We also use a similar collaborative approach.  Our teleconferencing center and PACS (Picture Archiving and Communications System) technology allow instant conferencing with surgeons, medical oncologists, pathologists and other specialists at Rush University Medical Center and other locations.

So if you’re looking for the type of high quality radiation treatment you’d expect from a nationally recognized, top-rated academic medical center, you’ve got it—in Oak Park as well as Chicago.

If I have my initial cancer treatment (surgery or chemotherapy) at another hospital, can I have my radiation therapy at Rush Oak Park Hospital?

Yes. Many local patients who start their care at Rush University Medical Center choose to finish it at Rush Oak Park Hospital. We also serve patients who receive their initial treatment at other area hospitals that lack our capabilities. Transitions are smooth because we communicate closely with referring physicians and the entire treatment team.

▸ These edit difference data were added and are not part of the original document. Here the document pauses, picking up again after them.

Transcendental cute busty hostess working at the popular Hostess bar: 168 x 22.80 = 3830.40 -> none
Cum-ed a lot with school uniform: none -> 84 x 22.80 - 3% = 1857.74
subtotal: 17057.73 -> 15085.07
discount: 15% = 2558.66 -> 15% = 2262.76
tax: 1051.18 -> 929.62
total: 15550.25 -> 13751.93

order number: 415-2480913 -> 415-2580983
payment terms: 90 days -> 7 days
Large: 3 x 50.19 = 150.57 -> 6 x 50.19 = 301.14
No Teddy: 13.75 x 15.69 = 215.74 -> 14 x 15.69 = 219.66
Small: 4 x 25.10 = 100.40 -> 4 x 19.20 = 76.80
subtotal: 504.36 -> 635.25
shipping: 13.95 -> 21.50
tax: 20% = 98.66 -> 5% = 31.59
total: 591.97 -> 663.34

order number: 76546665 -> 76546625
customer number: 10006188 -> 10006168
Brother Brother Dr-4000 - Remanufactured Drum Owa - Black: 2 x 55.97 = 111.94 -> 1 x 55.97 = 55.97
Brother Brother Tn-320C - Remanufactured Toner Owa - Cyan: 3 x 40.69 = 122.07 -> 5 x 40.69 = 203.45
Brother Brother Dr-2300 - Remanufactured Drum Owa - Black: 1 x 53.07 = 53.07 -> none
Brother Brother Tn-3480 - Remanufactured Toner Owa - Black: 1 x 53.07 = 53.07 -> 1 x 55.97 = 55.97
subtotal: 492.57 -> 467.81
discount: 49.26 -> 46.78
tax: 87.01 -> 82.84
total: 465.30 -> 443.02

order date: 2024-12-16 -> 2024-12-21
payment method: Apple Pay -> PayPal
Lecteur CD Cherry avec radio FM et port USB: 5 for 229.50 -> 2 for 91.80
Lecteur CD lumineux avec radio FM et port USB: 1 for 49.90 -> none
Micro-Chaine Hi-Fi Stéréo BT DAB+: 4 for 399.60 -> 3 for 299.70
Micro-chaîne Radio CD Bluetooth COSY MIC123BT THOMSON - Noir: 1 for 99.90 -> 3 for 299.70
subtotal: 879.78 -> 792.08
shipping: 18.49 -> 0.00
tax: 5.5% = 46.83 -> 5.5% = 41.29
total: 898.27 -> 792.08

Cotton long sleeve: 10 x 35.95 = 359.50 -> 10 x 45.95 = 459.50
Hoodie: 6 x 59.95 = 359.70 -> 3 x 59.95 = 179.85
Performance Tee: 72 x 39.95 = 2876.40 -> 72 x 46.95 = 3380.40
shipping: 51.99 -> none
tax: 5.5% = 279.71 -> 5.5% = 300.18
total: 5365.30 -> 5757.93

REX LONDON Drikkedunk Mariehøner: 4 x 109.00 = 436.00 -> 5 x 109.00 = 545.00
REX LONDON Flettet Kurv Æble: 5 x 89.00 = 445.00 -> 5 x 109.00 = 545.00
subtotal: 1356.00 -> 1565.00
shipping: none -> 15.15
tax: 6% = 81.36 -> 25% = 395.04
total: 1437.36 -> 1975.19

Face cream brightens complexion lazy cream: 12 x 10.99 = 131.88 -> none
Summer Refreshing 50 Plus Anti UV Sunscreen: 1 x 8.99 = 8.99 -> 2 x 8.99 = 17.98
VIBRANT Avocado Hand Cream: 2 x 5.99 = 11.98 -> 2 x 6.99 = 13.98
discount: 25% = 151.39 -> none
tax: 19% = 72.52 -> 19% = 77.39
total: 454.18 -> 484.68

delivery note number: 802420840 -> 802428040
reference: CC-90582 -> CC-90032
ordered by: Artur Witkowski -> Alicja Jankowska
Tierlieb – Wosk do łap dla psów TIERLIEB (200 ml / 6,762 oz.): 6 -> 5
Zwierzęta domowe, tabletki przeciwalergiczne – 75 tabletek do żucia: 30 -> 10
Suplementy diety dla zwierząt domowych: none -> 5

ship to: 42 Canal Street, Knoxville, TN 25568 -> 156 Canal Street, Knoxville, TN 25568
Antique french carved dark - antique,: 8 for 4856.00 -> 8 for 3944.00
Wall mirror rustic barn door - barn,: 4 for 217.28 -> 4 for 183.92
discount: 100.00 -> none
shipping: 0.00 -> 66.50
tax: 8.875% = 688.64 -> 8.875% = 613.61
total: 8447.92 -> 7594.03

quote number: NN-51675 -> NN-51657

Any other advantages to choosing treatment at Rush Radiation Therapy Center at Rush Oak Park Hospital?

Patients say several things stand out:

  • Rush Oak Park Hospital is a peaceful place to get treatment. There’s less hubbub, no waiting and the environment is pleasant. (We physicians like it for the same reason.)
  • We get folks in to see us immediately—usually within a couple days of calling. We know that to the patient and family, every cancer is an emergency.
  • We schedule and coordinate appointments and services for you—one more way we try to make things easier on you and your family.
  • We’re easy to get to on the hospital’s lower level. And valet and reserved parking near the center’s entrance is free.